Hyped to be her party’s most promising member in recent years, the reputation of Golriz Ghahraman has taken a steep dive recently after her credentials were exposed to be more illustrious than what reality would have you.
During the election campaign, Ghahraman was primed to be New Zealand’s first MP from a refugee background. She fled her birth country of Iran in 1990, when she was only nine years old, to escape the war against Saddam Hussein’s Iraq. This heart-warming story should be lauded, except the Iran-Iraq war only lasted from 1980-1988.
This means that Ghahraman and her family came to New Zealand only after the war had been over for two years, yet in her maiden speech she states that: “This was just the backdrop to a bloody war we fought against Saddam Hussein’s Iraq. I remember the bombs, the sirens, running to the basement.” It sounds as though she and her family fled as war refugees during the heat of the battle.
It is also worth noting that Ghahraman’s stated hometown in Iran is a place called Mashhad, around 1,600 kilometers away from the border with Iraq. It is closer to Turkmenistan and Afghanistan than to Iraq, in fact it would be the farthest place from Saddam’s Iraq anywhere in Iran. Obviously, the entire country was in a state of war so tensions in her community undoubtedly would have been tense. However, the wording of the Green MP’s statements seemed to indicate her family was located in the epicentre of fighting.

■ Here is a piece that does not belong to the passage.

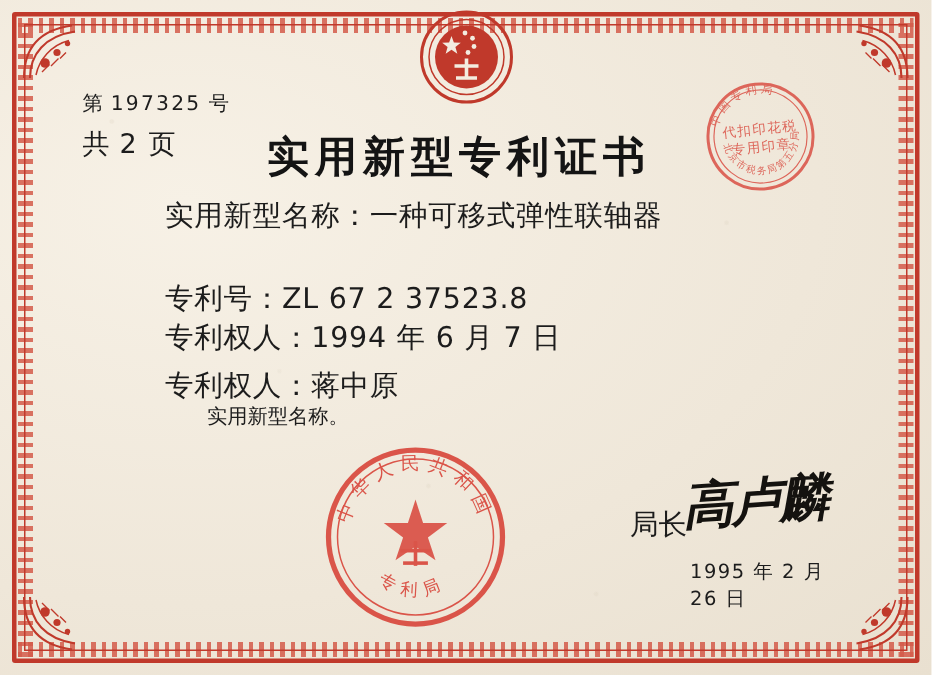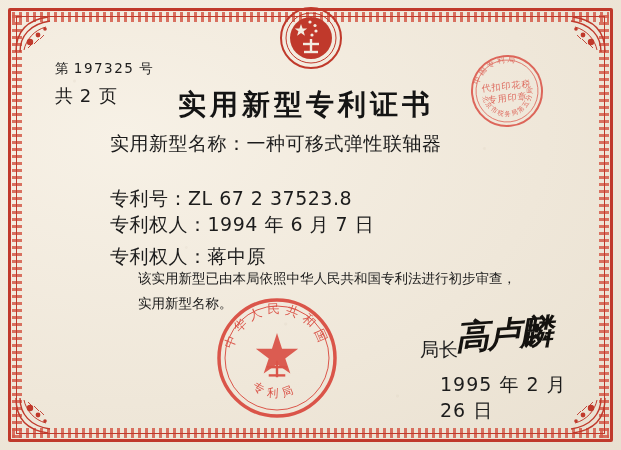"该实用新型已由本局依照中华人民共和国专利法进行初步审查，" span { html: <span>该实用新型已由本局依照中华人民共和国专利法进行初步审查，</span> -> none }
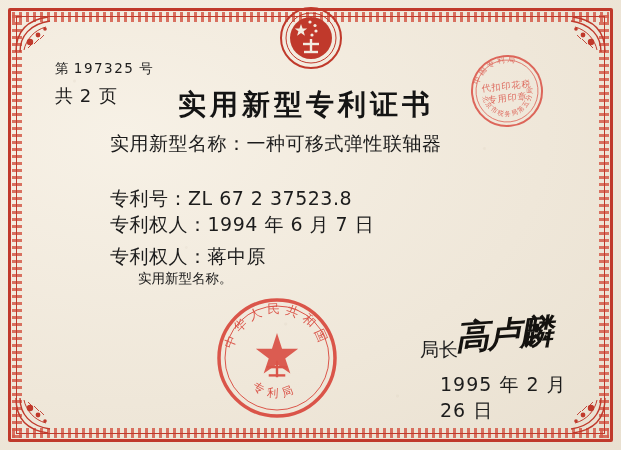"1995 年 2 月 26" .issue-date { font-size: 19px -> 13px; left: 440px -> 460px }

While these inaccuracies may border on the pedantic, when you are in politics wording means everything. Any lack of clarity over the claims you make over your life can be used by the political opposition as ammunition against you – and indeed, this is what the National Party have been doing.
So when news broke out this past week revealing that Ghahraman served on the defense team during the Rwandan genocide trial, rather than the prosecution team that most people believed her to be, she faced a barrage of attacks on her character. It was not so much the fact that she was defended war criminals in court that hurt her, everyone deserves a fair trial regardless of how heinous their crime may be. The problem was that prior to that revelation the Greens MP was portrayed as a crusader for social justice, she claimed multiple times to have sent war criminals to justice all over the world.

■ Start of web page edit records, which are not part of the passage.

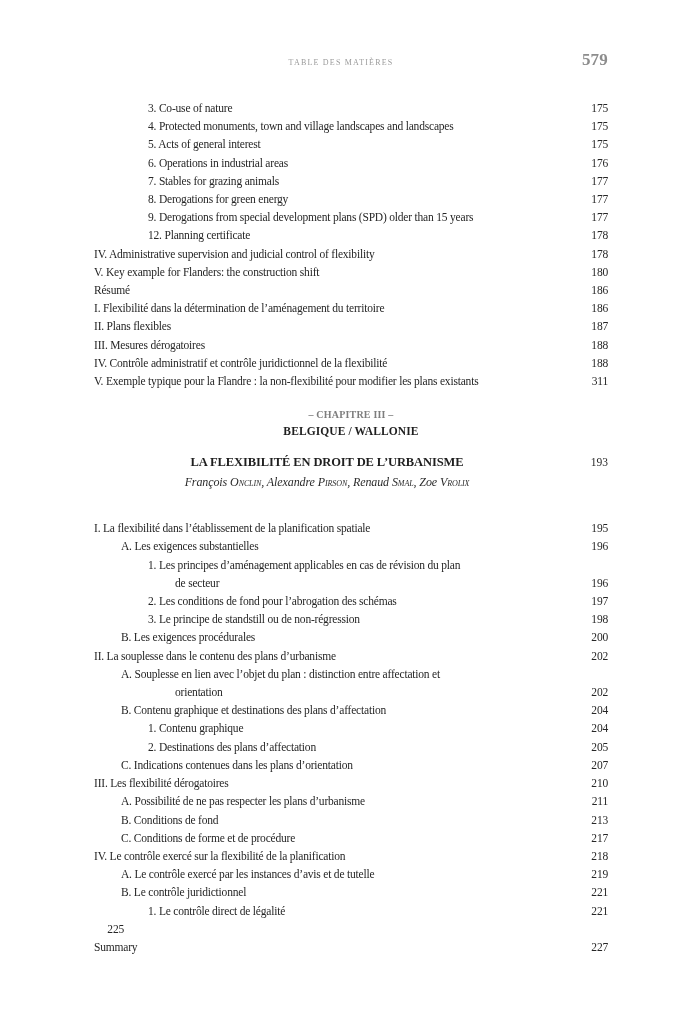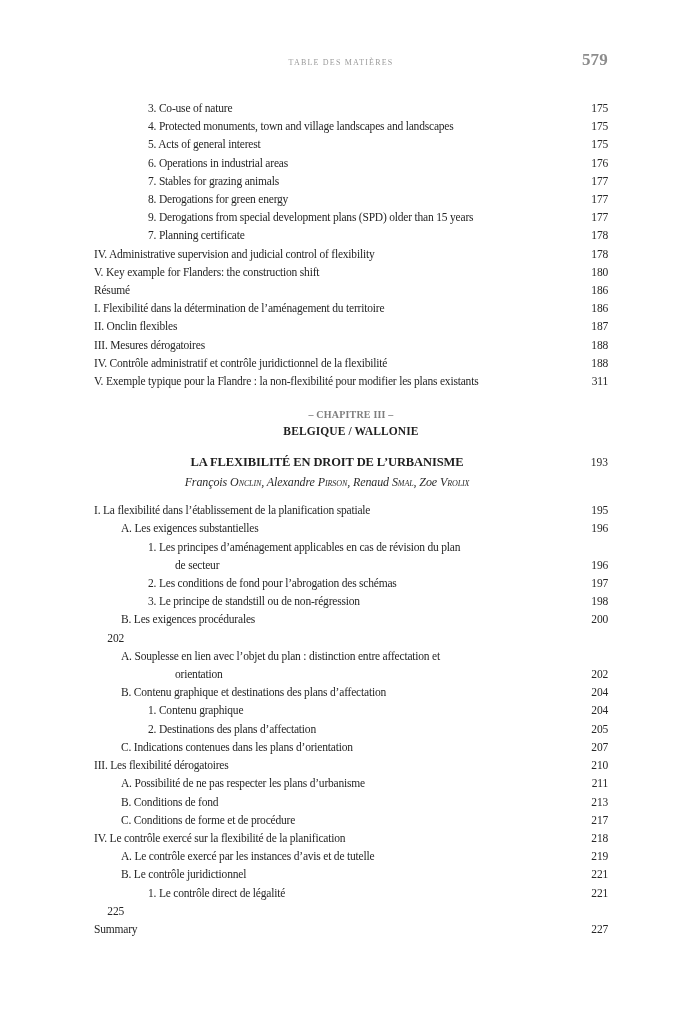"7. Planning certificate" span.entry-label { text: 7 -> 12 }
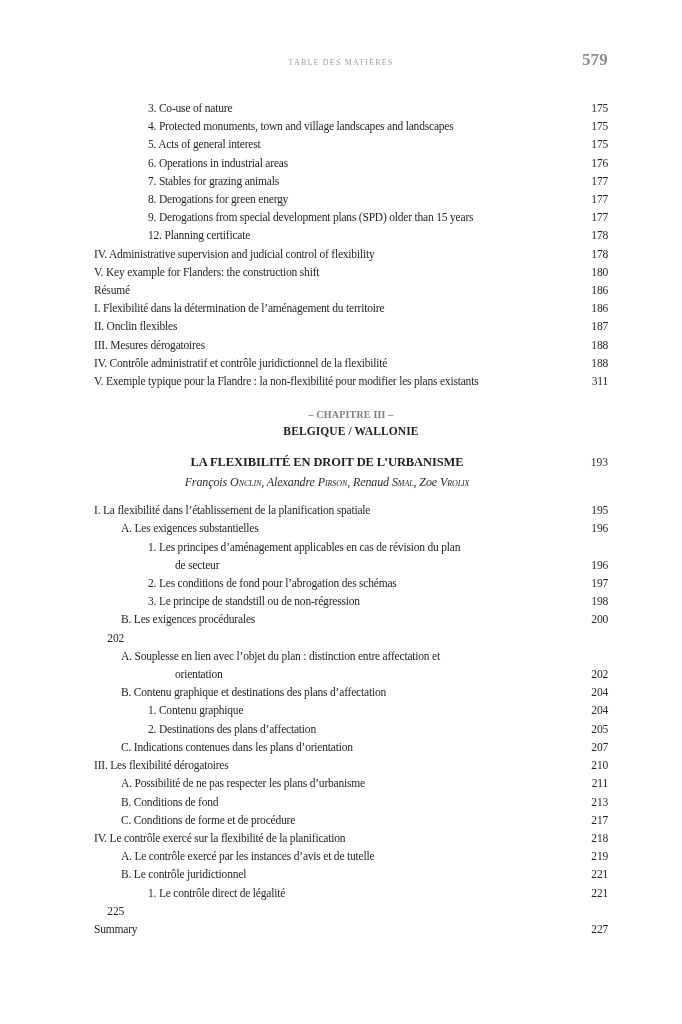"II. Onclin flexibles" span.entry-label { text: Onclin -> Plans }
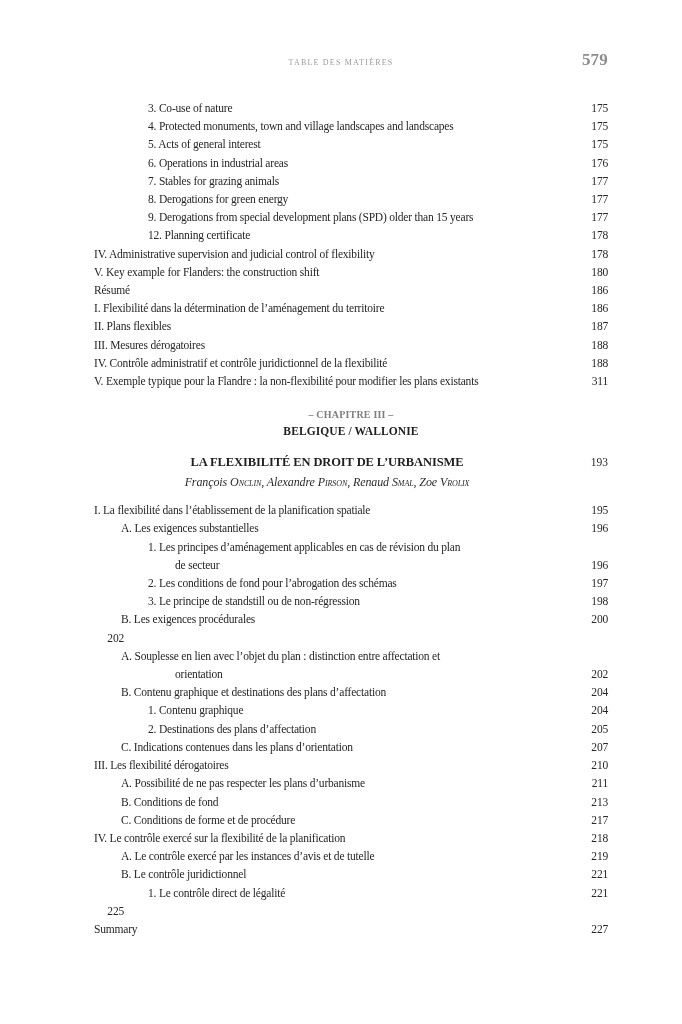"I. La flexibilité dans l’établissement" #toc-block-2 { margin-top: 9px -> 27px }
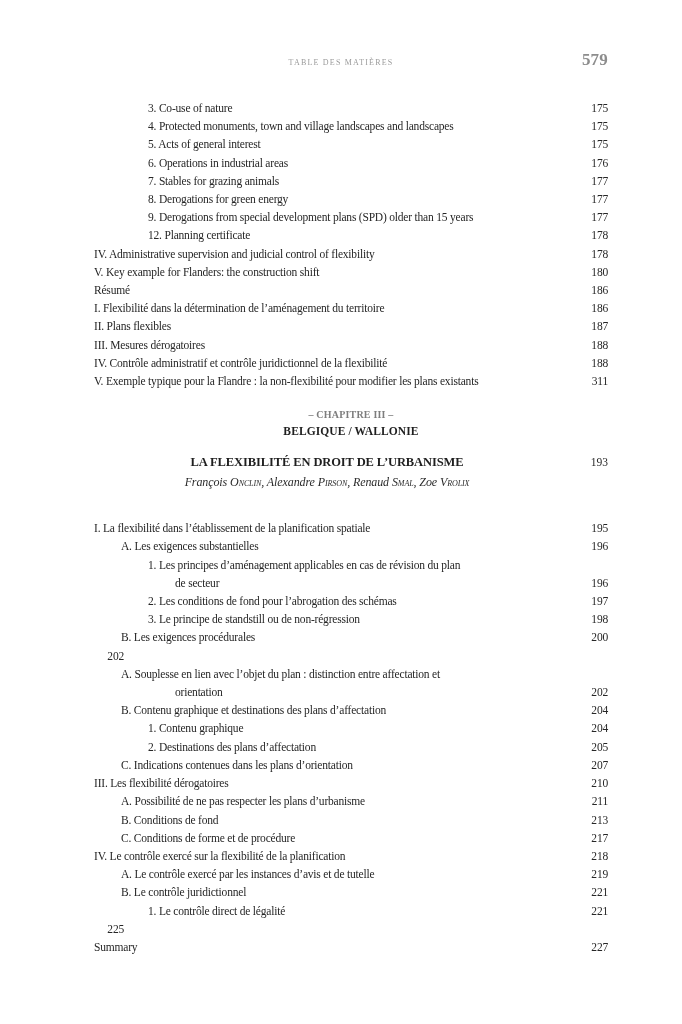"II. La souplesse dans le" span.entry-label { html: none -> <span>II. La souplesse dans le contenu des plans d’urbanisme</span> }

Apologists for the refugee-turned-MP argue that she had never referred to herself as a prosecutor in the UN tribunals for the genocide in Rwanda and the former Yugoslavia, which is correct, but she had not clarified her to be on the defense team either. When you’re in a Party that
virtue-signals claims to be liberal and a defender of social justice as with the Green Party, that is a very big fact to omit.
Ghahraman’s bio on the Green Party website before the big reveal also helped mislead people, it stated: “Golriz has lived and worked in Africa, The Hague and Cambodia putting on trial world leaders for abusing their power, and restoring communities after war and human rights atrocities, particularly empowering women engaged in peace and justice initiatives.” At face value that entire spiel reads as though she was on the prosecution team the entire time, “putting on trial world leaders for abusing their power”.
Once again, the apologists might justify it by saying it did not directly claim she was a prosecutor. So why then have the Green Party website revised her bio after the expose, which now reads: “Golriz worked for United Nations Tribunals as part of both defence (Rwanda, the former Yugoslavia) and prosecution (Cambodia) teams.” The edit seems much clearer, if the webmaster had worded her bio this way from the beginning perhaps this entire scandal would have been avoided.
The Greens finally admitted their guilt when their leader, the Hon. James Shaw, publicly apologized for “misrepresenting” Ghahraman during a speech he made last May – when he stated that she was a prosecutor in the Rwandan genocide trials. It could be the case that the misrepresentation is the fault of Shaw and the Party for overselling their MP, but Ghahraman’s failure to correct such claims makes her equally culpable. In fact, she made no attempts to correct a NZ Herald article stating that she was a prosecutor in Rwanda and Cambodia. It was the first article published regarding her high-profile candidacy during the 2017 elections, you would think that the right thing to do was to seek clarification.
Unless of course it was Ghahraman’s plan, along with the rest of her Party’s, to over-hype her profile in order to be more likable in a failed attempt to virtue-signal. Not long ago, another high-profile Green MP – former co-leader Metiria Turei – also suffered a similar fate when she publicly admitted to committing benefit fraud as a callous attempt to win sympathy.
That stunt led to her retirement from politics and the Green Party’s descent to near oblivion. It was an attempt to virtue-signal for votes, which backfired immensely. Now the Greens have another case of virtue-signalling gone wrong, trying to present Golriz Ghahraman as a prosecutor of war crimes when in some cases she actually worked on the defense for the perpetrators. Had they been clearer from the get-go, they would have avoided this mess in the first place.